Pour faire un cerf-volant de bonne qualité, il faut que l’artisan fasse preuve de minutie, de délicatesse et respecte de nombreuses étapes. "Assister à la fabrication d’un cerf-volant à Ba Duong Nôi, c’est prendre le risque de tomber sous le charme de cet artisanat unique, surtout pour ceux qui affectionnent particulièrement la culture populaire", assure Nguyên Huu Kiêm.

L’armature du cerf-volant est fabriquée à partir de bambou planté sur les plaines. N’importe quel bambou ne fait pas l’affaire, il faut sélectionner ceux dont la partie centrale est bien épaisse.
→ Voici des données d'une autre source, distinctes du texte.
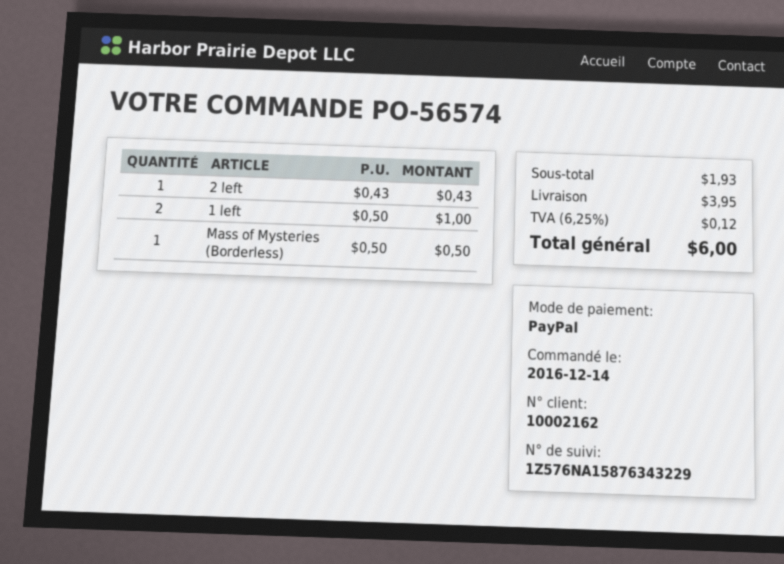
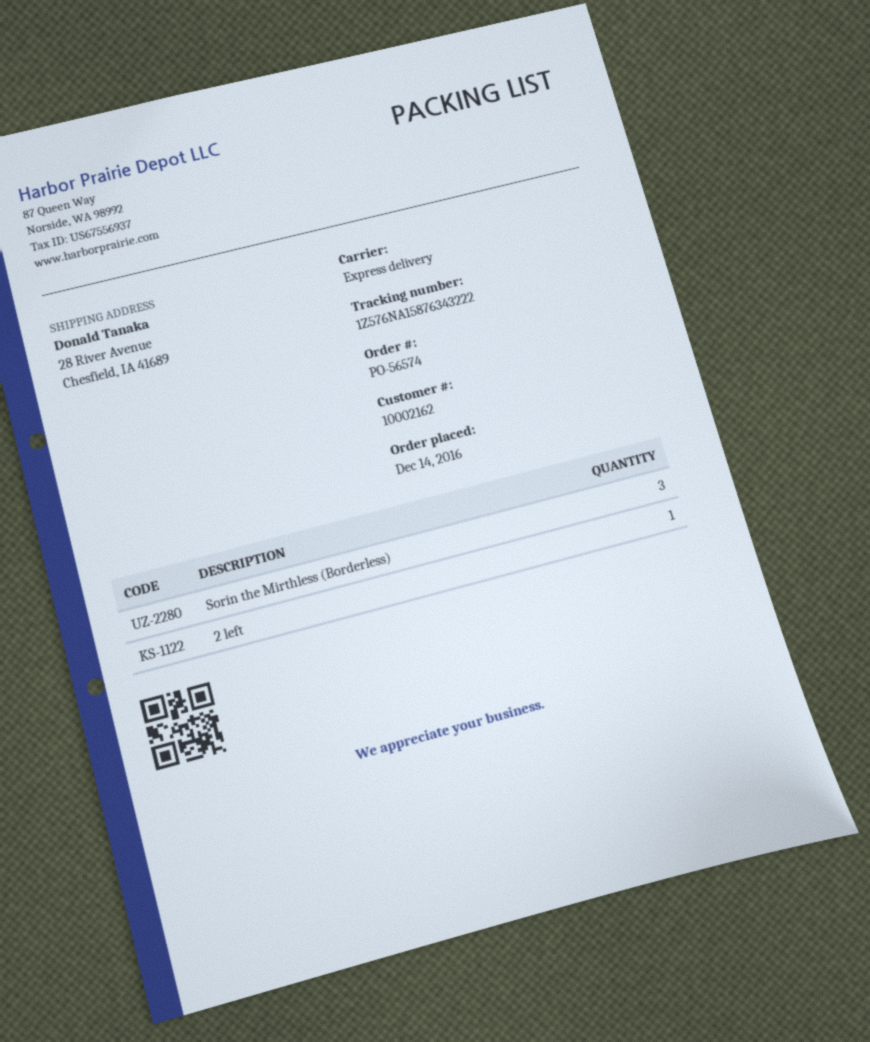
tracking number: 1Z576NA15876343229 -> 1Z576NA15876343222
1 left: 2 -> none
Mass of Mysteries (Borderless): 1 -> none
Sorin the Mirthless (Borderless): none -> 3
Ils font ainsi des armatures solides dotées d’une élasticité parfaite. Après le séchage au soleil pendant trois mois, on les coupe selon la longueur voulue. L’étape suivante consiste à tailler les deux extrémités à l’aide d’un couteau tranchant.

"Les cerfs-volants fabriqués à Ba Duong Nôi ainsi qu’au Vietnam sont majoritairement en forme de croissant de lune. Cette dernière revêt en effet une signification profonde pour la plupart des Vietnamiens qui vivent de l’agriculture et dont la vie quotidienne est régie par ses phases", explique M. Kiêm.

Auparavant, le papier rhamnoneuron, littéralement papier en vietnamien, était un matériau indispensable à sa confection. Il était plongé dans une substance spéciale, un mélange d’eau et de fruits d’une plante locale du district de My Duc à Hanoï. Cette mixture permettait au cerf-volant d’être imperméable et de voler plus haut. Aujourd’hui, le papier dó a été remplacé par du tissu.

À présent, des ficelles en polyester permettent de manier les cerfs-volants. Mais autrefois, ce qu’on appelle "les lignes" étaient tissées à partir de jeunes pousses de bambou dont la tige était tachetée de blanc. Après avoir retiré l’écorce du bambou, celle-ci est séparée en fils de 2 m de longueur qui sont bouillis à feu doux pendant six à huit heures avant d’être tissés pour en faire une longue corde.

Les flûtes, quant à elles, sont en bambou plus vieux, capable de résister à la pluie et au soleil. Les deux extrémités sont bouchées par des morceaux de bois qui permettent d’assurer l’exactitude des notes émises. Un cerf-volant compte entre trois et cinq flûtes qui sont fixées à l’armature en fonction de leur taille. Leur qualité dépend de l’habileté et de l’expérience des fabricants qui peuvent créer des ensembles aux sons des plus originaux.